Score: 0

Regret Lower Bounds for Decentralized Multi-Agent Stochastic Shortest Path Problems

Published: November 6, 2025 | arXiv ID: 2511.04594v1

By: Utkarsh U. Chavan, Prashant Trivedi, Nandyala Hemachandra

Potential Business Impact:

Helps robots work together to finish tasks.

Business Areas:

Intelligent Systems Artificial Intelligence, Data and Analytics, Science and Engineering

Multi-agent systems (MAS) are central to applications such as swarm robotics and traffic routing, where agents must coordinate in a decentralized manner to achieve a common objective. Stochastic Shortest Path (SSP) problems provide a natural framework for modeling decentralized control in such settings. While the problem of learning in SSP has been extensively studied in single-agent settings, the decentralized multi-agent variant remains largely unexplored. In this work, we take a step towards addressing that gap. We study decentralized multi-agent SSPs (Dec-MASSPs) under linear function approximation, where the transition dynamics and costs are represented using linear models. Applying novel symmetry-based arguments, we identify the structure of optimal policies.
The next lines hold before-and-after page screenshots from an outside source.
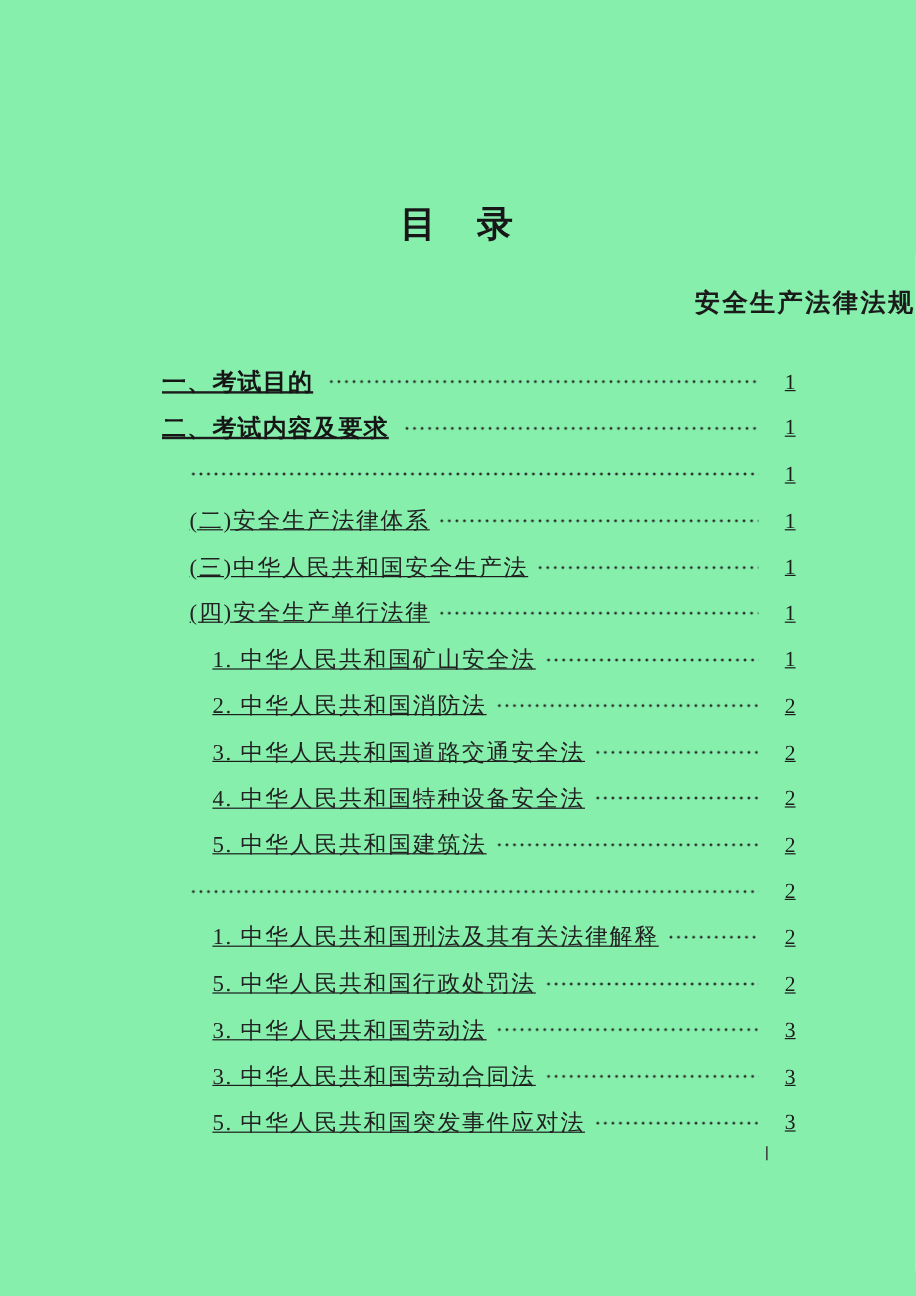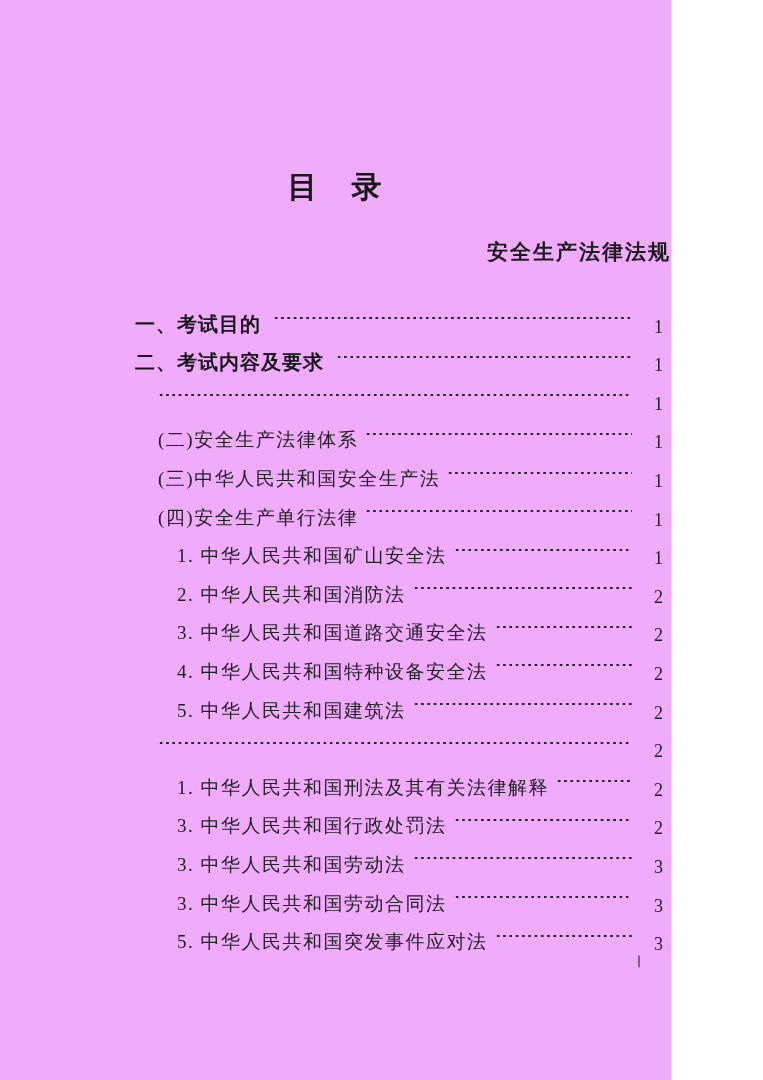"目 录" .page { background: #f0abfc -> #86efac; width: 671px -> 763px }
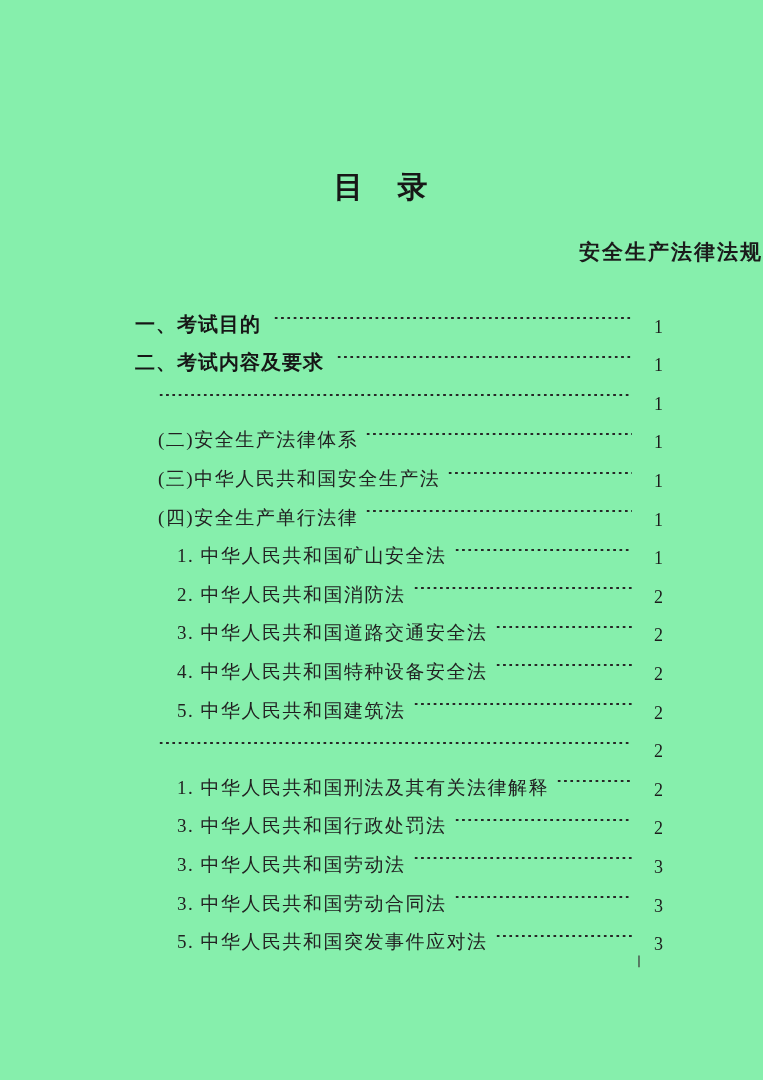"一、考试目的" .toc-row { align-items: flex-end -> center; text-decoration: none -> underline }
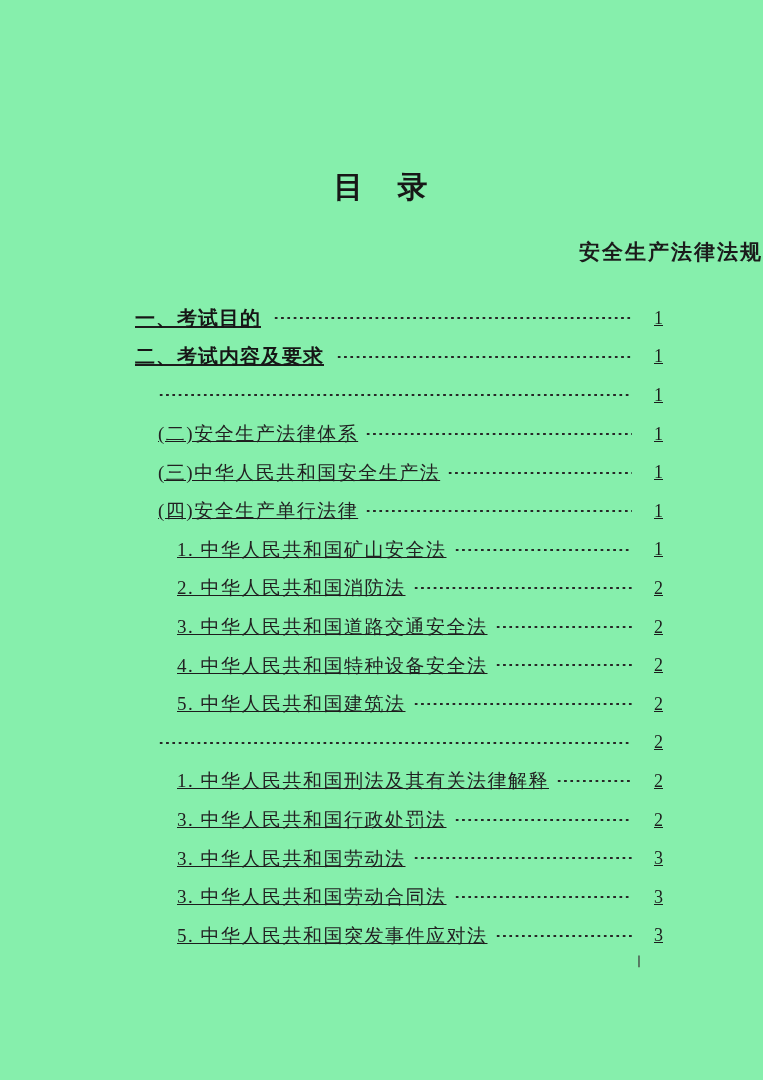"3. 中华人民共和国行政处罚法" span.label { text: 3 -> 5 }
Our main contribution is the first regret lower bound for this setting based on the construction of hard-to-learn instances for any number of agents, $n$. Our regret lower bound of $\Omega(\sqrt{K})$, over $K$ episodes, highlights the inherent learning difficulty in Dec-MASSPs. These insights clarify the learning complexity of decentralized control and can further guide the design of efficient learning algorithms in multi-agent systems.